[Web page edit records]

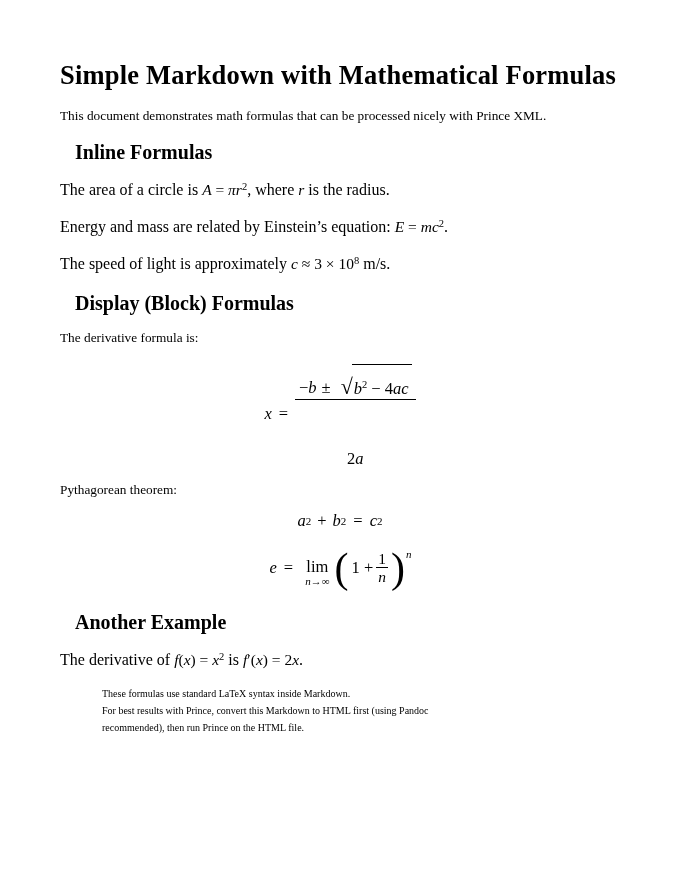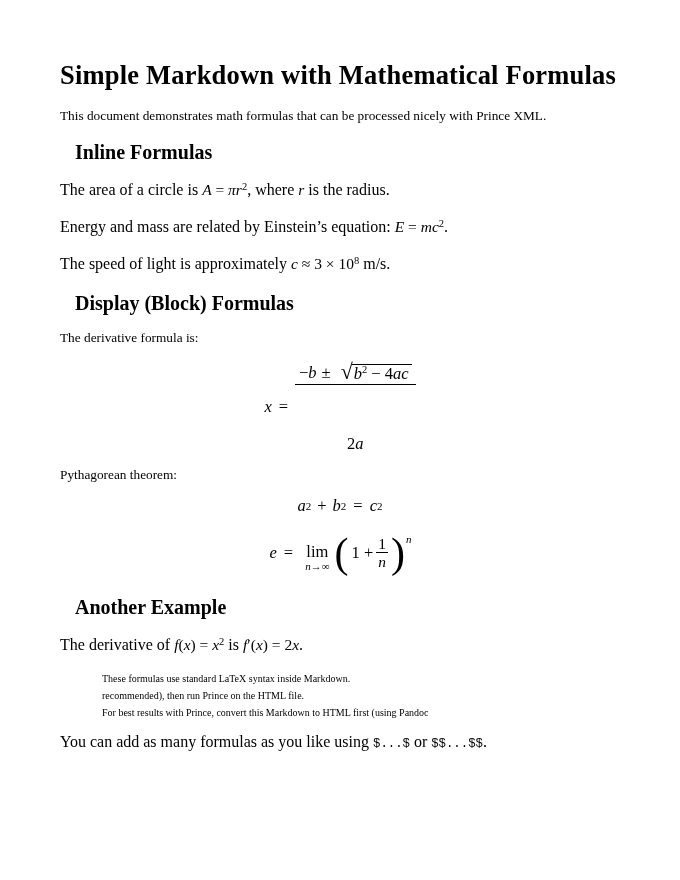"b2 − 4ac" .radicand { padding: 1px 3px 0 2px -> 16px 3px 0 2px }
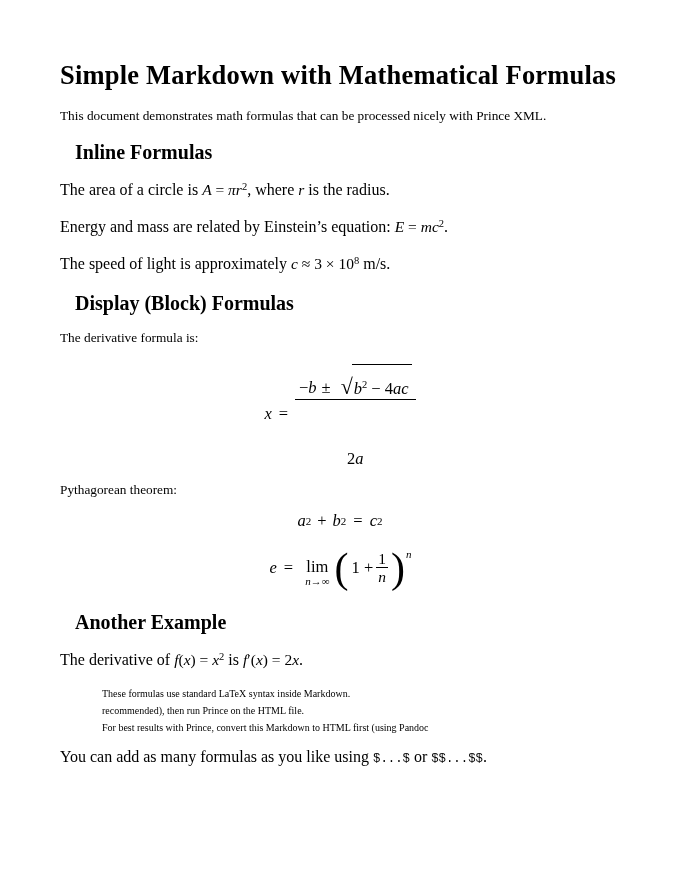"recommended), then run Prince on" div { order: before "For best results with Prince," -> after "For best results with Prince," }
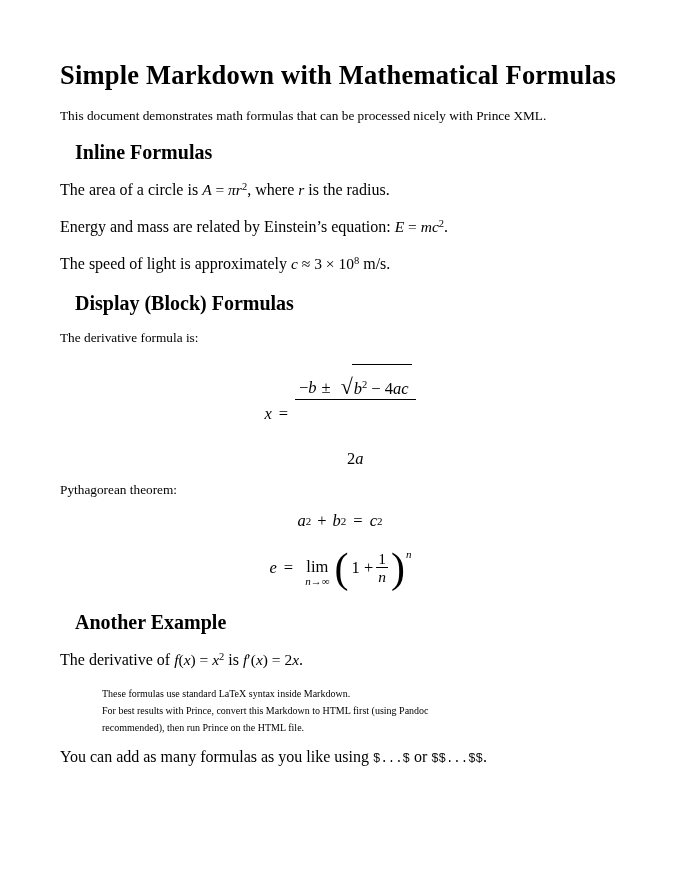"You can add as many" p.body-par { html: <p><span>You can add as many formulas as you like using </span><span>$...$</span><span> or </span><span>$$...$$</span><span>.</span></p> -> none }
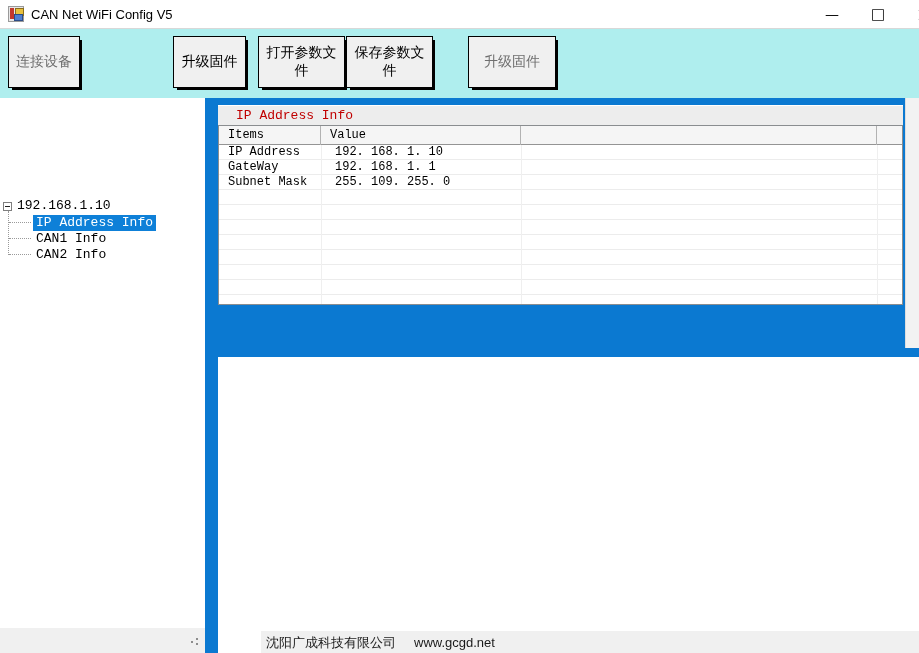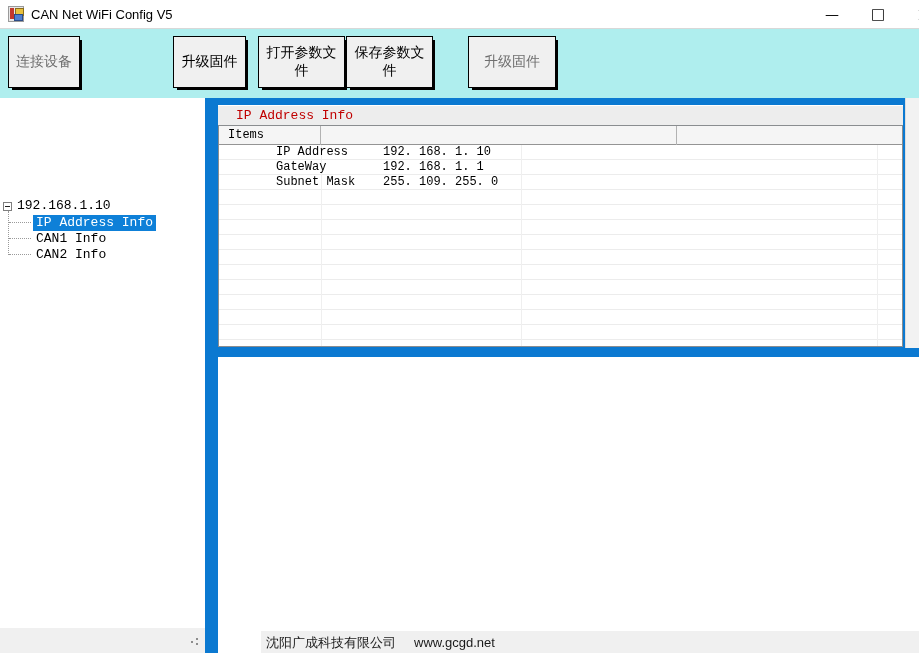"Items" .listview { height: 222px -> 180px }
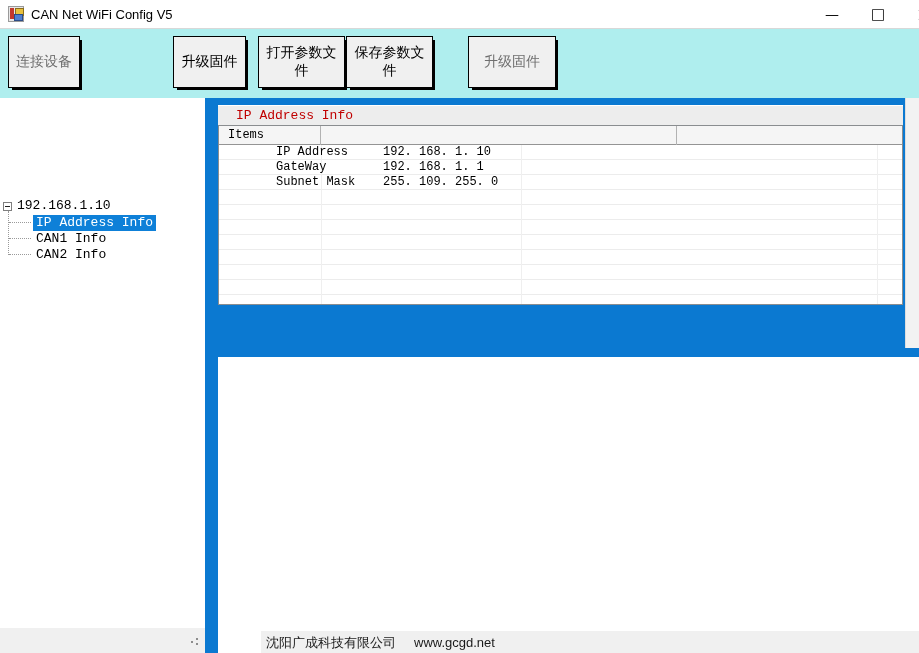"Value" div.lv-hcell { html: none -> <div>Value</div> }
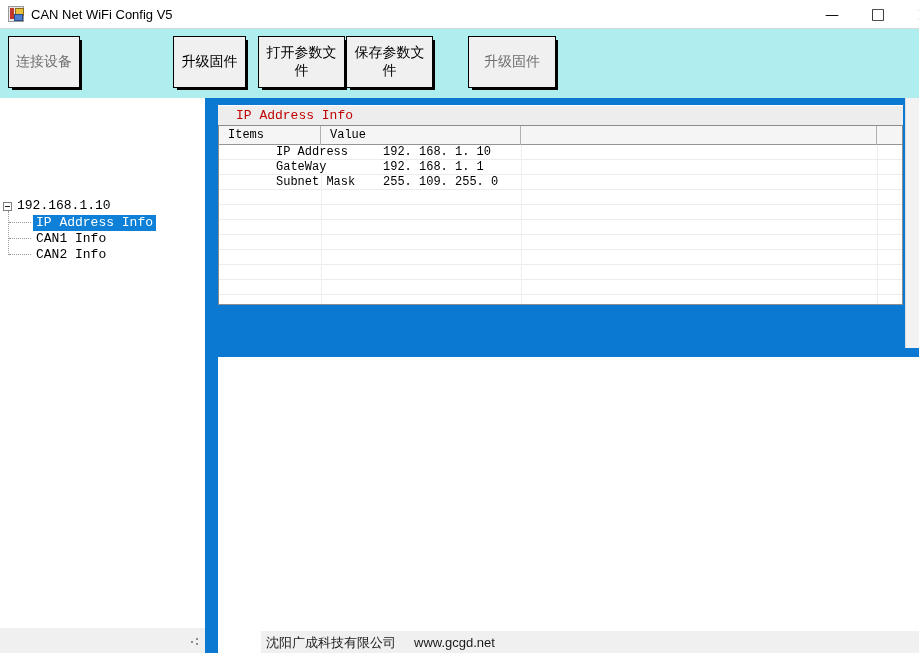"IP Address" .lv-body { padding-left: 48px -> none }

## WORK ITEM
The result should be an exact retyped version of all the entries above, containing no pictures.

## RESPONSE TO THE TASK
"b2 − 4ac" .radicand { padding: 1px 3px 0 2px -> 16px 3px 0 2px }
"recommended), then run Prince on" div { order: before "For best results with Prince," -> after "For best results with Prince," }
"You can add as many" p.body-par { html: <p><span>You can add as many formulas as you like using </span><span>$...$</span><span> or </span><span>$$...$$</span><span>.</span></p> -> none }
"Items" .listview { height: 222px -> 180px }
"Value" div.lv-hcell { html: none -> <div>Value</div> }
"IP Address" .lv-body { padding-left: 48px -> none }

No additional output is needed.